Erica cerinthoides is a species of heath native to South Africa (the Cape Provinces, the Free State, KwaZulu-Natal, the Northern Provinces), Lesotho and Eswatini. Common names include fire erica, fire heath, red hairy heath, rooihaartjie or klipheide. Throughout its range the species shows marked variation in habit, flower characteristics and hairiness. A form with white flowers is found in Eswatini and the South African province of Mpumalanga while the variety E. cerinthoides var. barbertona has shorter flowers.

== Description ==
Erica cerinthoides is a variable plant over different parts of its range, varying in habit of growth, the hairiness of the leaves and the flowers, and the colour, size and shape of the flowers. Where it remains unburnt it can be a straggly bush over 1 m tall, bare of leaves apart from a few extremities, and producing few flowers. Elsewhere it can be a compact small plant covered in blooms.

== Etymology ==
The Latin specific epithet cerinthoides means "resembling honeywort (Cerinthe)". The flowers bear a superficial resemblance to flowers of that genus in the family Boraginaceae, though it is only distantly related.

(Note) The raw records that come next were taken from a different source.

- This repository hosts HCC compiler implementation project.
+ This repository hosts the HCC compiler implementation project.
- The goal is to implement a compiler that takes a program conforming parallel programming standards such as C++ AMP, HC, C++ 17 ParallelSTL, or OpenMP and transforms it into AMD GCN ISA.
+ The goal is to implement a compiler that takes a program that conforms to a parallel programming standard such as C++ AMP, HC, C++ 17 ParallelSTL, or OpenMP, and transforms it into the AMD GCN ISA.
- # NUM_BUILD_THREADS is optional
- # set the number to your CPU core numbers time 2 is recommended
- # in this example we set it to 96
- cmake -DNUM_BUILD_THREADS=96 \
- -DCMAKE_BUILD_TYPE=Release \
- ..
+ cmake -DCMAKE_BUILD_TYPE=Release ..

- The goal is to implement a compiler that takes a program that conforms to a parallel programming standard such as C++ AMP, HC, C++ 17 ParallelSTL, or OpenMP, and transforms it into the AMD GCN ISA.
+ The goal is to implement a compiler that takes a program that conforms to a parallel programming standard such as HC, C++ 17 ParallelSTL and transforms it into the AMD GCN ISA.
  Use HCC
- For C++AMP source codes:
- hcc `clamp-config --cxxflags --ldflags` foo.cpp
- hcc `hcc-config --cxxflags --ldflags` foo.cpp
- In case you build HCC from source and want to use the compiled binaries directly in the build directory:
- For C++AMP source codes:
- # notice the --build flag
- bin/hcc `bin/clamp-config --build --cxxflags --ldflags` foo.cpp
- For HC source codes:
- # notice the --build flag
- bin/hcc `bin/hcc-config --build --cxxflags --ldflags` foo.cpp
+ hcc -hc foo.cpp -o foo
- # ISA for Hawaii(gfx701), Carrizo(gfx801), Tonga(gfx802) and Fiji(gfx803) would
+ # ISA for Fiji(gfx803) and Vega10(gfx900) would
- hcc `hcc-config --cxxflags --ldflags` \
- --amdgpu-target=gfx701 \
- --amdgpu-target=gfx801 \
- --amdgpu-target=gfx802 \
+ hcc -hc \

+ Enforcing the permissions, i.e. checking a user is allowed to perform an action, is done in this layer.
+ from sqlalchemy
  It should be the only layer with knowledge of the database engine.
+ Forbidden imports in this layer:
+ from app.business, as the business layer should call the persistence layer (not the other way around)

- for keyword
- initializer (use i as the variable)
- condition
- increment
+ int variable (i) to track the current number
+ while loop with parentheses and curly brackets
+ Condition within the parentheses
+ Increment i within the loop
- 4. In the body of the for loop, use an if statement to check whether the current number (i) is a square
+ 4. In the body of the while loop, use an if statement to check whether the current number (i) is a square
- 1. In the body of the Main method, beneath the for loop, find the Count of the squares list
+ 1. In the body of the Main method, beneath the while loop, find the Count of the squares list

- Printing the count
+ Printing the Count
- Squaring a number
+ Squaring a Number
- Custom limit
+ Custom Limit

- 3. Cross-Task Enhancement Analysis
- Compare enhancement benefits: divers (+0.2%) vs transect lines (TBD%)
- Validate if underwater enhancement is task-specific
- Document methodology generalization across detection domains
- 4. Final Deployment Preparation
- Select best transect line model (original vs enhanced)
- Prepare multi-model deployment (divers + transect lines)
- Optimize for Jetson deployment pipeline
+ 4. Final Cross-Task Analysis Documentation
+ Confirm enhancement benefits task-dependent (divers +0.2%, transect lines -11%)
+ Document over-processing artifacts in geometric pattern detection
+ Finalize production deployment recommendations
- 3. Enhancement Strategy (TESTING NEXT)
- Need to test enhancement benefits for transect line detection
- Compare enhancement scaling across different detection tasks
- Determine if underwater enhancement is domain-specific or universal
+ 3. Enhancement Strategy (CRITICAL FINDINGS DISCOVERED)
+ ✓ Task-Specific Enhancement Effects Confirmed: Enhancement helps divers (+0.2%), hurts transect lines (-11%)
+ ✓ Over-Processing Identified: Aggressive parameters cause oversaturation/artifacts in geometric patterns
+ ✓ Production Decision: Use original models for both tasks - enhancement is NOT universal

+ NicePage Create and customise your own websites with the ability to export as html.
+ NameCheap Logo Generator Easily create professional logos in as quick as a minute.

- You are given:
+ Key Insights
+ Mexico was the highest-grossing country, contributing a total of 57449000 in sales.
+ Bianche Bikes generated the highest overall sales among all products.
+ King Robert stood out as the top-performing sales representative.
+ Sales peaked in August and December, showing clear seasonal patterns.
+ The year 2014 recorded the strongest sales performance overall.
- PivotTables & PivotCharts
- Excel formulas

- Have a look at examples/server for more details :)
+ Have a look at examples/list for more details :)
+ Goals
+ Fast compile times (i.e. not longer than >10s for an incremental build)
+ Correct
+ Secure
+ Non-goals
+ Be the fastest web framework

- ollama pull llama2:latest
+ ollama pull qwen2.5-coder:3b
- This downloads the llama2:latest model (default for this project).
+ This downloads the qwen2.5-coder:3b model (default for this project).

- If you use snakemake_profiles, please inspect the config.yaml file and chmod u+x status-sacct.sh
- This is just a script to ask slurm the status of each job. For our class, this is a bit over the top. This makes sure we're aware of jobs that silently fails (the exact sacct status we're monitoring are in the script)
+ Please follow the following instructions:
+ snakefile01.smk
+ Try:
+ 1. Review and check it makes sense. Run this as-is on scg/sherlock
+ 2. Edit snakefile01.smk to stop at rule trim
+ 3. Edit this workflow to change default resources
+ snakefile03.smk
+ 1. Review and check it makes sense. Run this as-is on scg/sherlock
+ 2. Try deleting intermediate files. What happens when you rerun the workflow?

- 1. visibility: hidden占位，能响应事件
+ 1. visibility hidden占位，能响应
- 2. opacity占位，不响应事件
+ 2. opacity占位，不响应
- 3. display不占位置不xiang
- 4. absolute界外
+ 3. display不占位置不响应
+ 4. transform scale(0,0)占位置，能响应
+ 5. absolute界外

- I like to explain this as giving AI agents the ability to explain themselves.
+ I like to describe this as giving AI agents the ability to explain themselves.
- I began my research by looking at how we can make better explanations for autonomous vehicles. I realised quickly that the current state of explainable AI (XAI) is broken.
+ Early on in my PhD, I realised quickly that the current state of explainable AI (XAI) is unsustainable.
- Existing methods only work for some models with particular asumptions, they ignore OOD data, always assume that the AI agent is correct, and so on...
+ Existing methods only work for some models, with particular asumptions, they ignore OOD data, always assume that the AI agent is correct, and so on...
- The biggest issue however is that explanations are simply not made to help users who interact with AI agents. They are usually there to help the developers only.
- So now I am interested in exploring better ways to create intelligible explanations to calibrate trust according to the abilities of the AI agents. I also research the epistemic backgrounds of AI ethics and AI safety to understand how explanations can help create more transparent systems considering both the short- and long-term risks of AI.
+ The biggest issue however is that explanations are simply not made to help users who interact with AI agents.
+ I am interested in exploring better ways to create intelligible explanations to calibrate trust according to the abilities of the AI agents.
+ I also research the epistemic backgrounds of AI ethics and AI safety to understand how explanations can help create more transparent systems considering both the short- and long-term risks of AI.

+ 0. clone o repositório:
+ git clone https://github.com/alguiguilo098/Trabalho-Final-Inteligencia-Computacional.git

==Distribution and habitat==
E. cerinthoides is endemic to southern Africa. Its range extends from the Cedarberg Mountains in the Western Cape to the Eastern Cape, Transkei, and Drakensberg, as well as Mpumalanga, Lesotho and Eswatini. Its northernmost limit is the Soutpansberg in the province of Limpopo. It grows in various habitats, from sea level to high mountains. It sprouts readily from the woody rootstock after fires which enables it to thrive when other vegetation is destroyed. Fire seems to stimulate flowering, and bushy plants of E. cerinthoides can be seen in flower against a blackened landscape.

==Cultivation==
E. cerinthoides requires a position in full sun with good drainage, and acidic soil. It is frost sensitive, but can regrow following damage. Plants can be propagated from cuttings of current season's growth with a heel of older wood. They can also be grown from seed. In the UK it has gained the Royal Horticultural Society's Award of Garden Merit.